Modeling and Simulation Group Meeting
High performance computing at NYU, and debugging/profiling compiled codes
Speaker: Shafer Smith and Aleksandar Donev
Location: Warren Weaver Hall 1302
Date: Thursday, March 23, 2023, 12:45 p.m.
Synopsis:
Shafer Smith has prepared a google document summarizing what he presented regarding NYU HPC resources -- you must be logged into your NYU gmail to access this.

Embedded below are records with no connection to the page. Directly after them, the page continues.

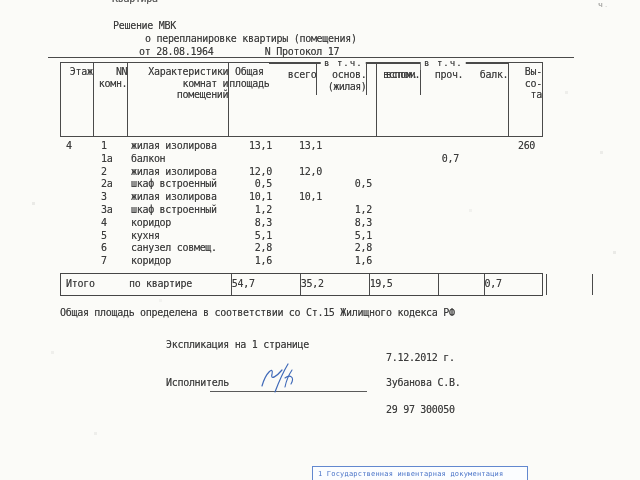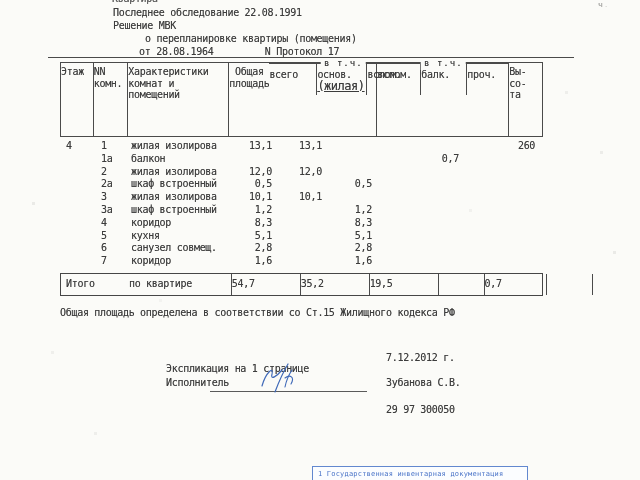--- a/index.html
+++ b/index.html
@@ -22,36 +22,36 @@
   .hline4{top:46px; left:113px;margin-left:26px;}
   .rule-top{top:57px; left:48px; width:526px; height:0; border-top:1.4px solid #4a4a4a;}
   .corner-mark{top:1px; left:598px; width:26px; height:6px; color:#b7b7b4;
     font-size:8px; overflow:hidden; letter-spacing:1px;}
 
   
   .thead{top:62px; left:60px; width:483px; height:75px;
     border:1.3px solid #4a4a4a; display:flex; box-sizing:border-box;
     font-size:10px; line-height:11.5px;}
   .hc{box-sizing:border-box; border-right:1px solid #4a4a4a; padding-top:3px;
-    text-align:left;}
+    text-align:right;}
   .hc.last{border-right:none;}
   .c-floor{width:33px;} .c-nn{width:35px;} .c-name{width:102px;}
   .c-total{width:48px;} .c-main{width:50px;} .c-aux{width:50px;}
   .c-lodge{width:44px;} .c-balc{width:46px;} .c-other{width:42px;}
   .c-height{width:33px;}
   .hgroup{box-sizing:border-box; border-right:1px solid #4a4a4a;
     display:flex; }
   .g1{width:148px;} .g2{width:132px;}
   .hgroup-top{flex:1; text-align:center; padding-top:3px;}
   .hgroup-sub{position:relative; display:flex; height:31px;
     border-top:1px solid #4a4a4a;}
   .hgroup-sub .hc{padding-top:5px;}
   .vtch{position:absolute; top:-6px; left:50%; transform:translateX(-50%);
     background:#fbfbf8; padding:0 3px; font-size:9px; letter-spacing:1px; z-index:2;}
-  .small-sub{display:block; font-size:12px; letter-spacing:-0.5px;text-decoration:underline;}
+  .small-sub{display:block; font-size:10px; letter-spacing:-0.5px;}
 
   
   .tbody{top:140px; left:60px; width:483px;}
   .trow{display:flex; height:12.8px; line-height:12.8px;}
   .td{box-sizing:border-box; overflow:visible;}
   .td.l{text-align:left;}
   .td.r{text-align:right; padding-right:6px;}
   .td.c{text-align:center;}
   .td.c-floor{padding-left:6px;}
   .td.c-nn{padding-left:8px;}
@@ -62,21 +62,21 @@
   .totals{top:273px; left:60px; width:483px; height:23px;
     border:1.6px solid #464646; box-sizing:border-box; display:flex;
     line-height:20px;gap:39px;}
   .totals .td{border-left:1px solid #4a4a4a; height:100%;}
   .totals .lbl{width:170px; border-left:none; padding-left:5px;}
   .totals .c-balc{padding-right:5px;}
 
   .note{top:307px; left:60px;}
 
   
-  .explication{top:363px; left:166px;}
+  .explication{top:339px; left:166px;}
   .date{top:352px; left:386px;}
   .executor-label{top:377px; left:166px;}
   .sign-line{top:391px; left:210px; width:157px; height:0;
     border-top:1px solid #5a5a5a;}
   .signature{top:362px; left:252px;}
   .executor-name{top:377px; left:386px;}
   .doc-number{top:404px; left:386px;}
 
   
   .stamp{top:466px; left:312px; width:216px; height:22px;
@@ -98,21 +98,20 @@
       160px 300px 0 1px rgba(90,90,90,0.05);}
 </style>
 </head>
 <body>
 
 <div class="page">
 
   <div class="abs top-fragment">Квартира</div>
   <div class="abs corner-mark">ч.</div>
 
-  <div class="abs hline1">Последнее обследование 22.08.1991</div>
   <div class="abs hline2">Решение МВК</div>
   <div class="abs hline3">о перепланировке квартиры (помещения)</div>
   <div class="abs hline4 pre">от 28.08.1964         N Протокол 17</div>
 
   <div class="abs rule-top"></div>
 
   <div class="abs thead">
     <div class="hc c-floor preline">Этаж</div>
     <div class="hc c-nn preline">NN
 комн.</div>
@@ -130,22 +129,22 @@
           <span class="small-sub">(жилая)</span>
         </div>
         <div class="hc c-aux last">вспом.</div>
       </div>
     </div>
 
     <div class="hgroup g2">
       <div class="hgroup-sub">
         <span class="vtch">в т.ч.</span>
         <div class="hc c-lodge">вспом.</div>
+        <div class="hc c-other last">проч.</div>
         <div class="hc c-balc">балк.</div>
-        <div class="hc c-other last">проч.</div>
       </div>
     </div>
 
     <div class="hc c-height last preline">Вы-
 со-
 та</div>
   </div>
 
   <div class="abs tbody">
     <div class="trow">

From Aleks Donev regarding his tutorial on debugging/profiling:
Valgrind and its profiler:
https://valgrind.org/docs/manual/QuickStart.html
https://developer.mantidproject.org/ProfilingWithValgrind.html
Valgrind comes with many tools:
https://valgrind.org/info/tools.html
and you can find there some tools for multithreaded codes, which is something someone asked today. For debugging MPI programs, which is harder, see:
https://valgrind.org/docs/manual/mc-manual.html#mc-manual.mpiwrap
https://www.open-mpi.org/faq/?category=debugging#valgrind_clean
Regarding Fortran, I already sent information in an earlier email, but here it is again:
Contrary to many misconceptions/misrepresentations (coming primarily from people that have not written a Fortran code since 1990 and never studied Fortran), Fortran is a modern programming language that was used more than half a century ago to launch NASA rockets into space, and its modern version(s) (the latest being Fortran 2018 and Fortran 2023 about to be ratified as a standard this summer) are still actively used in scientific codes in AOS (see actual code for halo/ghost region sync'ing, which I welcome you to compare in terms of complexity to a related MPI code!). I added some IMO comments about features of Fortran many don't know about at the end of my MD lecture notes. Full disclosure: I am certainly biased in my opinions since I was on the Fortran language committee for many years...

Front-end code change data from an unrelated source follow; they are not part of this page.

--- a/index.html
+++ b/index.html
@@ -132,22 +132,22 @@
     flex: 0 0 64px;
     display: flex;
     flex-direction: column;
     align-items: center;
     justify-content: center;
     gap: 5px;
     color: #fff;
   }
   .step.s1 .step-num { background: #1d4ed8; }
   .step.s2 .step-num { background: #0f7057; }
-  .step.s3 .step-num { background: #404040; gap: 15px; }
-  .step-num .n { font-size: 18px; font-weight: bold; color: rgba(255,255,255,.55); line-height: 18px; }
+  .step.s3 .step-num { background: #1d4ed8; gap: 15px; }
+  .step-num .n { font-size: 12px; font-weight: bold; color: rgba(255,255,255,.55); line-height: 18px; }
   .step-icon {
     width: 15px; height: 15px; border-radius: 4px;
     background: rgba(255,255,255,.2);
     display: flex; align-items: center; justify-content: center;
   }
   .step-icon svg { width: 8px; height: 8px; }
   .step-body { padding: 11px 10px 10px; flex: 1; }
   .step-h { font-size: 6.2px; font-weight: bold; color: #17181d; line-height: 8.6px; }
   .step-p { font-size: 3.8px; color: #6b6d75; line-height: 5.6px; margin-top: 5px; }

I am quite certain that Fortran is the best compiled language to teach to newcomers/students in scientific computing. I myself have had ~5 summer undergrad students that learned it mostly independently in 1-2 weeks, and then wrote rather sophisticated algorithms in it over a couple of months (e.g., this particle reaction-diffusion code). In case you want to try this yourself, this book by Drew McCormack is pedagogical, and a great starting book to learn programming from, but it only covers Fortran 95. There are newer books that cover up to Fortran 2008 (now fully implemented in gfortran, though parallel coarrays are not yet efficient in gfortran) and even up to Fortran 2018 (not yet fully implemented by any vendor AFAIK), but I have not read them yet. The Fortran bible (written by people that lead the language committee) is detailed but a bit dry and not good for learning, IMO.

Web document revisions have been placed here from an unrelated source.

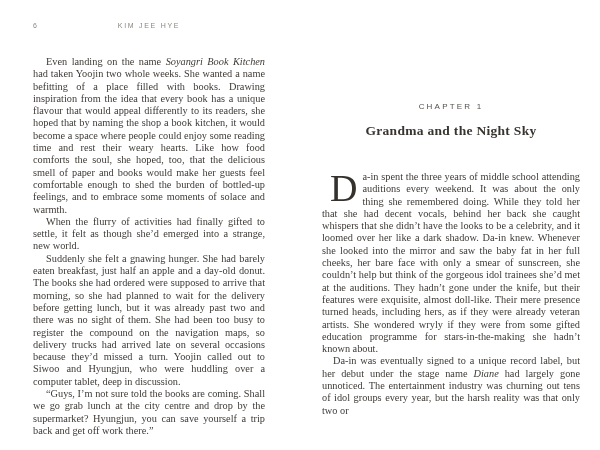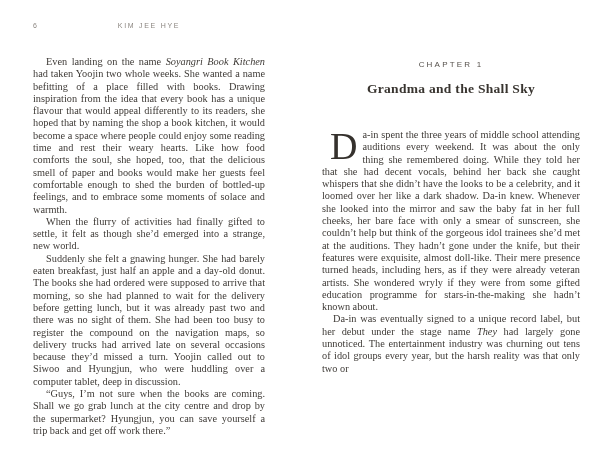--- a/index.html
+++ b/index.html
@@ -52,21 +52,21 @@
     text-indent: 13px;
   }
   
   .page-right {
     position: absolute;
     left: 322px;
     top: 0;
     width: 258px;
   }
   .chapter-label {
-    margin-top: 60px;
+    margin-top: 102px;
     text-align: center;
     font-family: "Liberation Sans", sans-serif;
     font-size: 8px;
     letter-spacing: 2.2px;
     color: #55504b;
   }
   .chapter-title {
     margin-top: 12px;
     text-align: center;
     font-size: 13.5px;
@@ -103,26 +103,26 @@
 
   <div class="page-left">
     <div class="page-header">
       <span class="folio">6</span>
       <div class="running-header">KIM JEE HYE</div>
     </div>
     <div class="body-text">
       <p><span>Even landing on the name </span><em>Soyangri Book Kitchen</em><span> had taken Yoojin two whole weeks. She wanted a name befitting of a place filled with books. Drawing inspiration from the idea that every book has a unique flavour that would appeal differently to its readers, she hoped that by naming the shop a book kitchen, it would become a space where people could enjoy some reading time and rest their weary hearts. Like how food comforts the soul, she hoped, too, that the delicious smell of paper and books would make her guests feel comfortable enough to shed the burden of bottled-up feelings, and to embrace some moments of solace and warmth.</span></p>
       <p><span>When the flurry of activities had finally gifted to settle, it felt as though she’d emerged into a strange, new world.</span></p>
       <p><span>Suddenly she felt a gnawing hunger. She had barely eaten breakfast, just half an apple and a day-old donut. The books she had ordered were supposed to arrive that morning, so she had planned to wait for the delivery before getting lunch, but it was already past two and there was no sight of them. She had been too busy to register the compound on the navigation maps, so delivery trucks had arrived late on several occasions because they’d missed a turn. Yoojin called out to Siwoo and Hyungjun, who were huddling over a computer tablet, deep in discussion.</span></p>
-      <p><span>“Guys, I’m not sure when the books are coming. Shall we go grab lunch at the city centre and drop by the supermarket? Hyungjun, you can save yourself a trip back and get off work there.”</span></p>
+      <p><span>“Guys, I’m not sure told the books are coming. Shall we go grab lunch at the city centre and drop by the supermarket? Hyungjun, you can save yourself a trip back and get off work there.”</span></p>
     </div>
   </div>
 
   <div class="page-right">
     <div class="chapter-label">CHAPTER 1</div>
-    <div class="chapter-title">Grandma and the Shall Sky</div>
+    <div class="chapter-title">Grandma and the Night Sky</div>
     <div class="body-text-right">
       <p class="opening"><span class="dropcap">D</span><span><span>a-in spent the three years of middle school attending auditions every weekend. It was about the only thing she remembered doing. While they told her that she had decent vocals, behind her back she caught whispers that she didn’t have the looks to be a celebrity, and it loomed over her like a dark shadow. Da-in knew. Whenever she looked into the mirror and saw the baby fat in her full cheeks, her bare face with only a smear of sunscreen, she couldn’t help but think of the gorgeous idol trainees she’d met at the auditions. They hadn’t gone under the knife, but their features were exquisite, almost doll-like. Their mere presence turned heads, including hers, as if they were already veteran artists. She wondered wryly if they were from some gifted education programme for stars-in-the-making she hadn’t known about.</span></span></p>
-      <p><span>Da-in was eventually signed to a unique record label, but her debut under the stage name </span><em>They</em><span> had largely gone unnoticed. The entertainment industry was churning out tens of idol groups every year, but the harsh reality was that only two or</span></p>
+      <p><span>Da-in was eventually signed to a unique record label, but her debut under the stage name </span><em>Diane</em><span> had largely gone unnoticed. The entertainment industry was churning out tens of idol groups every year, but the harsh reality was that only two or</span></p>
     </div>
   </div>
 
 </div>
 
 </body></html>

Modern Fortran is much more debuggable (both through strong compile-time checking and runtime checking with compiler debugging flags) and simpler than C++, and has almost all features that a scientific programmer may want (templates/containers being the notable exception). Fortran is not without faults for sure, for example, it's committee is dominated by vendors that are resistant to change, it is case insensitive, it lacks a standardized library of commonly used functions (e.g., plotting or stdlib type stuff) [part of the reason for this is to ensure portability over essentially all Turing machines] and generic programming (templates, which are expected be the major new feature in Fortran 2027), etc. But it certainly deserves a little more attention than it receives in today's scientific computing circles, especially at Universities.